70. To direct the location and regulate the management and construction of packing houses, tanneries, canneries, renderies, bone factories, slaughter houses, butcher butcher shops, soap factories, foundries, breweries, distilleries, livery stables, and blacksmith shops in and within one mile of the limits of the corporation.

71. To prohibit any offensive or unwholesome business or establishment in and within one mile of the limits of the corporation; to compel the owner of any pig sty, privy, barn, corral, sewer, or other unwholesome or nauseous houses or place, to cleanse, abate or remove the same, and to regulate the location thereof.

72. To provide for taking the census; but no census shall be taken oftener than once in five years, except as provided in chapter one of this title.

73. To provide for the construction and care of all public buildings necessary for the use of the city.

74. To prevent or regulate the rolling of hoops, playing of ball, flying of kites, riding of bicycles or tricycles, or any other amusement or practice having a tendency to annoy persons passing in the streets, or on sidewalks, or to frighten teams or horses.

75. To regulate or prohibit the keeping of any lumber yard, and the placing or piling or selling of any lumber, timber, wood, or other combustible material within the fire limits of the city.

76. To purchase, construct, lease, rent, manage, and maintain any system or part of any system of water works, hydrants, and supplies of water, telegraphic fire signals, or fire apparatus, and to pass all ordinances, penal or otherwise, that shall be necessary for the full protection, maintenance, management and control of the property so leased, purchased or constructed.

77. To establish, maintain, and regulate free public libraries and reading rooms as provided by law, and to perpetuate such free libraries and reading rooms as may have been heretofore established in said cities.

78. To regulate or prohibit all public demonstrations and processions which interfere with public traffic.

79. To provide for the burial of the indigent dead, and to pay the expenses thereof.

80. To authorize the taking and to provide for the safe keeping and education, for such periods of time as may be expedient, of all children who are destitute of proper parental care.

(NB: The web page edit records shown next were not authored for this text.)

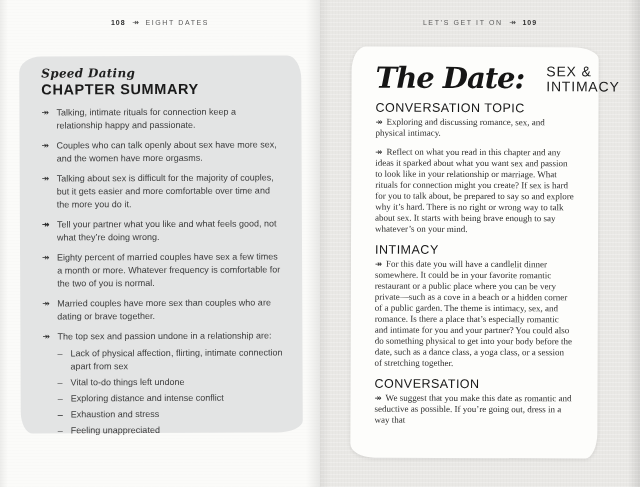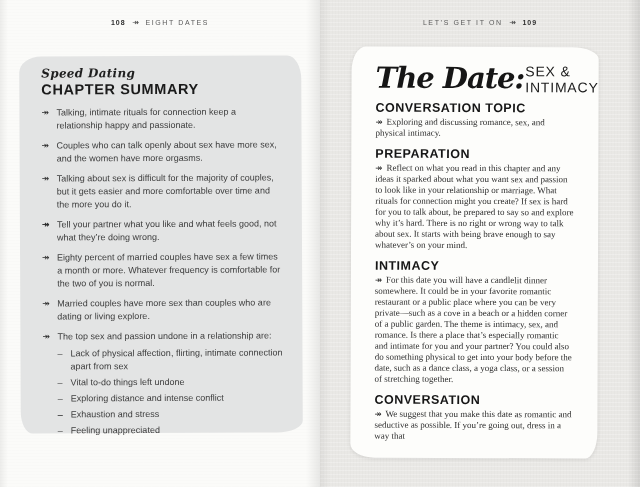--- a/index.html
+++ b/index.html
@@ -95,7 +95,7 @@
     box-shadow:0 1px 4px rgba(0,0,0,0.10);
     padding:14px 24px 0 24px;
   }
-  .date-title-row { display:flex; align-items:center; gap:1px; margin-bottom:6px; }
+  .date-title-row { display:flex; align-items:flex-start; gap:22px; margin-bottom:6px; }
   .date-title-script {
     font-family:"DejaVu Serif", cursive;
     font-style:italic; font-weight:bold;

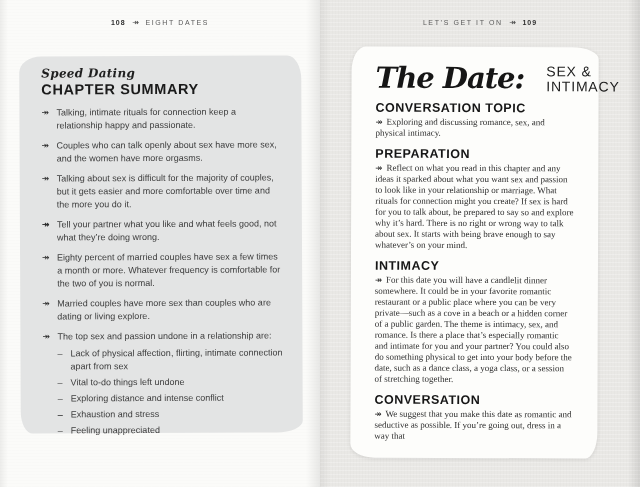--- a/index.html
+++ b/index.html
@@ -108,7 +108,7 @@
   }
   .section { margin-bottom:8px; }
   .section-heading {
-    font-size:12.5px; font-weight:bold; color:#161616;
+    font-size:12.5px; font-weight:normal; color:#161616;
     letter-spacing:0.5px; margin-bottom:2px;
   }
   .section-body {

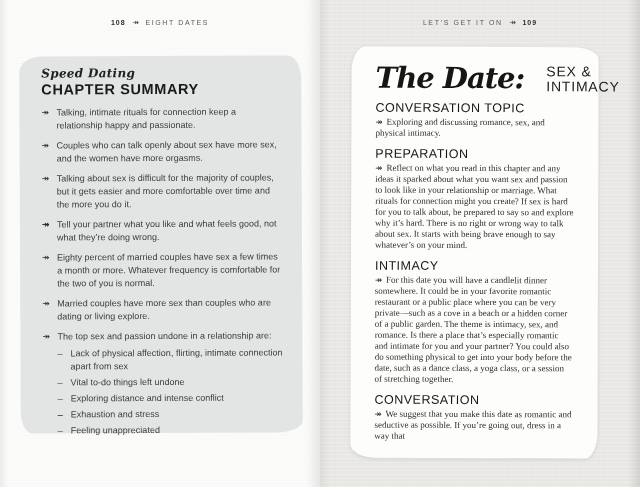--- a/index.html
+++ b/index.html
@@ -176,7 +176,6 @@
             <p class="section-body"><span class="arrow">↠</span>Exploring and discussing romance, sex, and physical intimacy.</p>
           </div>
           <div class="section">
-            <div class="section-heading">PREPARATION</div>
             <p class="section-body"><span class="arrow">↠</span>Reflect on what you read in this chapter and any ideas it sparked about what you want sex and passion to look like in your relationship or marriage. What rituals for connection might you create? If sex is hard for you to talk about, be prepared to say so and explore why it’s hard. There is no right or wrong way to talk about sex. It starts with being brave enough to say whatever’s on your mind.</p>
           </div>
           <div class="section">

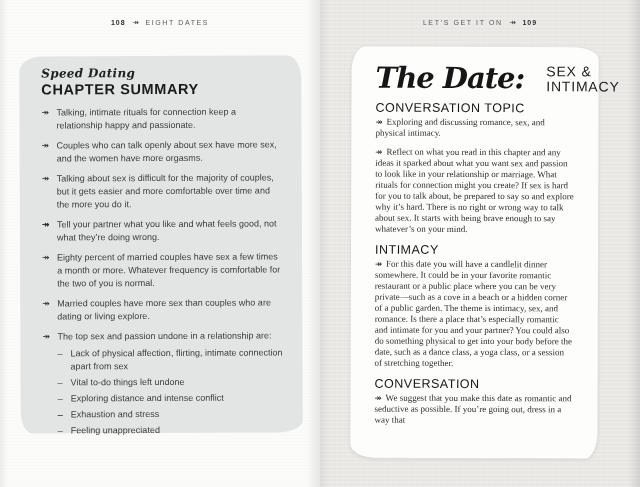--- a/index.html
+++ b/index.html
@@ -142,7 +142,7 @@
           <div class="summary-item"><span class="arrow">↠</span></div>
           <div class="summary-item"><span class="arrow">↠</span><span>Tell your partner what you like and what feels good, not what they’re doing wrong.</span></div>
           <div class="summary-item"><span class="arrow">↠</span><span>Eighty percent of married couples have sex a few times a month or more. Whatever frequency is comfortable for the two of you is normal.</span></div>
-          <div class="summary-item"><span class="arrow">↠</span><span>Married couples have more sex than couples who are dating or living explore.</span></div>
+          <div class="summary-item"><span class="arrow">↠</span><span>Married couples have more sex than couples who are dating or brave together.</span></div>
           <div class="summary-item"><span class="arrow">↠</span><span>The top sex and passion undone in a relationship are:</span><div class="sub-list">
               <div class="summary-sub-item"><span class="dash">–</span><span>Lack of physical affection, flirting, intimate connection apart from sex</span></div>
               <div class="summary-sub-item"><span class="dash">–</span><span>Vital to-do things left undone</span></div>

81. To regulate the inspection of malt, vinous, and spirituous liquors.

82. To provide by ordinance for the annual levy and collection of a street tax to be assessed upon the property, real and personal, of the city, which tax if levied and collected, shall be in lieu of the tax provided for in subdivision three of section two hundred and fifty-three. Said tax shall not in any one year exceed one-half of

one per cent, and shall be expended for the opening, widening, grading, and improving of the streets, sidewalks, avenues, and alleys of the city.

83. To prevent the ringing of bells, blowing of horns and bugles, crying of goods by auctioneers and others, and the making of other noises, for the purpose of business, amusement, or otherwise, and to prevent all performances and devices tending to the collection of persons on the streets or sidewalks of the city.

84. To compel persons to fasten animals attached to vehicles standing or remaining in the streets.

85. To require all municipal officers and agents elected or appointed to give bond and security for the faithful performance of their duties, and to require from every officer of the city at any time a report in detail of all the transactions in his office, or any matters connected therewith.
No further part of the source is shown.